Thanks guys, it was a fun trip. Chris, we were in about 650'. You are right, the sharks have been awful lately. I don't know if it's because of this muddy green water or what but they need to leave! By the way, it was nice meeting you a few weeks ago and those Baja reels you sold me have been awesome.


----------



## Chris V (Oct 18, 2007)

Likewise Jake. 

I think several factors make up our shark "problem". I'd elaborate my theory but don't want to derail this thread. maybe I'll start a debate somewhere else.

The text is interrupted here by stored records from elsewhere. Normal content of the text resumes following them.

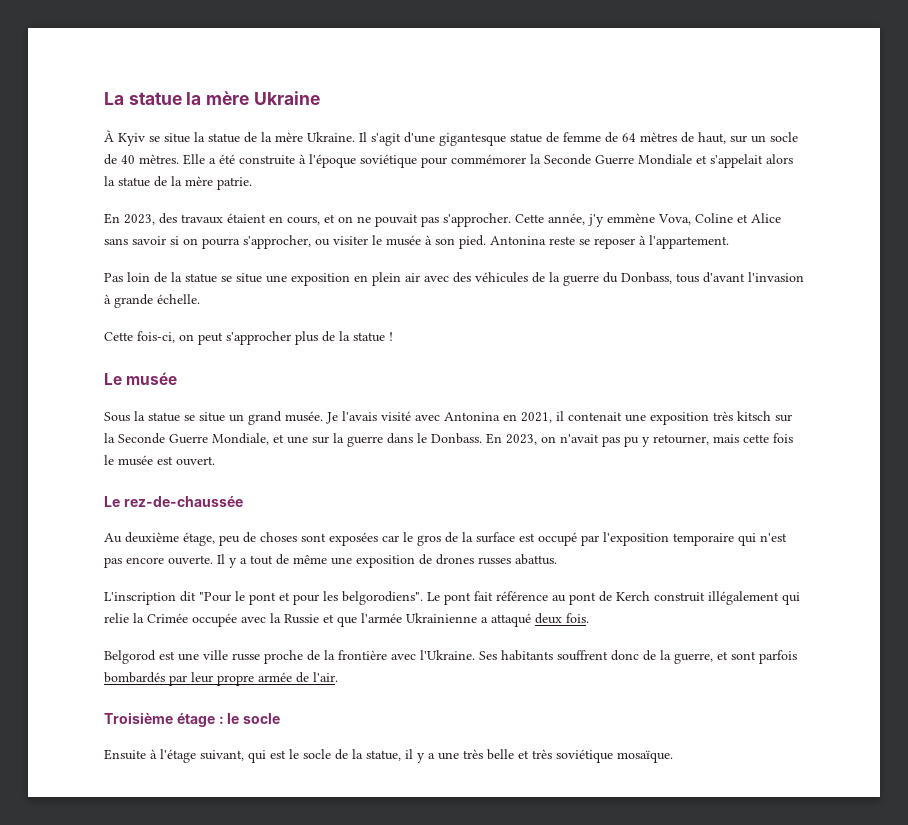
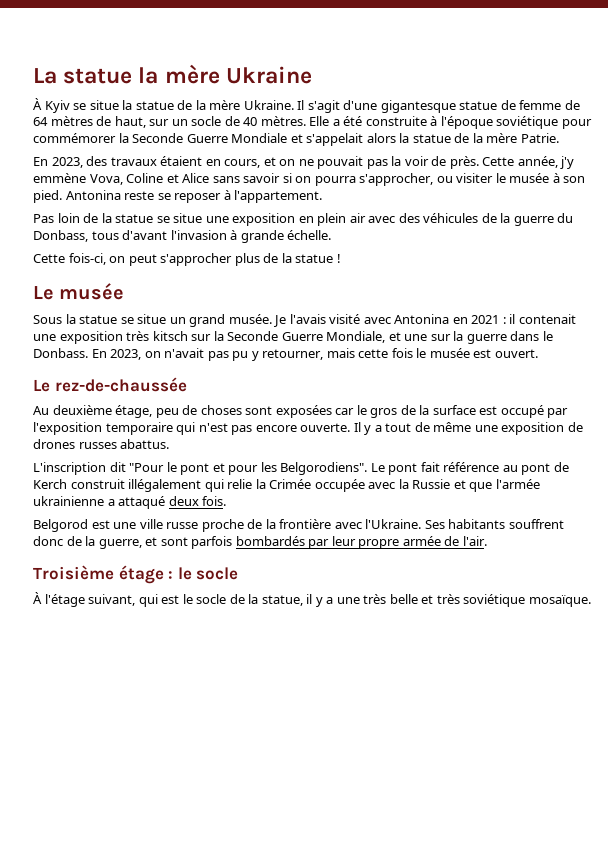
- Elle a été construite à l'époque soviétique pour commémorer la Seconde Guerre Mondiale et s'appelait alors la statue de la mère patrie.
+ Elle a été construite à l'époque soviétique pour commémorer la Seconde Guerre Mondiale et s'appelait alors la statue de la mère Patrie.
- En 2023, des travaux étaient en cours, et on ne pouvait pas s'approcher.
+ En 2023, des travaux étaient en cours, et on ne pouvait pas la voir de près.
- Je l'avais visité avec Antonina en 2021, il contenait une exposition très kitsch sur la Seconde Guerre Mondiale, et une sur la guerre dans le Donbass.
+ Je l'avais visité avec Antonina en 2021 : il contenait une exposition très kitsch sur la Seconde Guerre Mondiale, et une sur la guerre dans le Donbass.
- L'inscription dit "Pour le pont et pour les belgorodiens".
+ L'inscription dit "Pour le pont et pour les Belgorodiens".
- Le pont fait référence au pont de Kerch construit illégalement qui relie la Crimée occupée avec la Russie et que l'armée Ukrainienne a attaqué deux fois.
+ Le pont fait référence au pont de Kerch construit illégalement qui relie la Crimée occupée avec la Russie et que l'armée ukrainienne a attaqué deux fois.
- Ensuite à l'étage suivant, qui est le socle de la statue, il y a une très belle et très soviétique mosaïque.
+ À l'étage suivant, qui est le socle de la statue, il y a une très belle et très soviétique mosaïque.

I will add Jake that not all of the other, larger species that piled on my deep drop rigs were bad. We hooked a 350+lb Sword while tilefishing Tuesday! Lost him 15-20ft from the boat after a two hour fight


----------



## Captain Jake Adams (Oct 3, 2007)

Chris V said:


> Likewise Jake.
> 
> I think several factors make up our shark "problem". I'd elaborate my theory but don't want to derail this thread. maybe I'll start a debate somewhere else.
> 
> I will add Jake that not all of the other, larger species that piled on my deep drop rigs were bad. We hooked a 350+lb Sword while tilefishing Tuesday! Lost him 15-20ft from the boat after a two hour fight


That's cool as hell! That is one of my favorite things about deep dropping, you never know what you are going to catch


----------



## Steve B (Aug 14, 2012)

Your gonna need a bigger "fish board." Wow!
Gotta learn how to "deep drop." Thanks.


----------



## JoeyWelch (Sep 25, 2009)

Awesome as always. Thanks.


----------



## DAWGONIT (Jan 16, 2009)

WTG Jake; thanks for sharing.

I came by the fuel dock yesterday a.m., then headed out for our Snap limit...they were hungry.

catch 'em up.


----------



## sniperpeeps (Mar 5, 2011)

Awesome report!


----------



## cobe killer (Apr 13, 2008)

great report Jake.this has been a bad year for sharks. they do seem to prefer the biggest groupers over the smaller.you get several average one's they don't mess with them but get a stud and 4 sharks attack it. i guess we need a shark whisperer.


----------



## sea wolf (Aug 8, 2009)

I was one of the lucky anglers on the trip.....If you have never been out with Jake and Coach you need to try it. We all have boats and fish every chance we get but we try and to take a trip with Jake and Coach at least once a year. Coach is the hardest work 74 year old deck hand I have ever fish with!!!! Thanks for the great trip!!!


----------



## Capt. Delynn (Oct 4, 2007)

Good Grief, That's a pile of fish. I heard about the trip but the picture is better than the report I got. One day I'm getting on the Nothing Matters even if I have to be a stow away. Coach and Jake better be careful of any tips they give, cause I will be taking notes maybe even a tape recorder. Great job Capt. and Coach.


----------



## pilotkal (May 31, 2012)

nice haul


----------



## Fish Eye (Apr 4, 2013)

Nice haul capt.


----------



## Reel Estate (Nov 28, 2007)

I was on the charter and it was a blast! Jake is fun to fish with and puts you on the fish for sure. I would recommend him to anyone thinking of taking a trip.


----------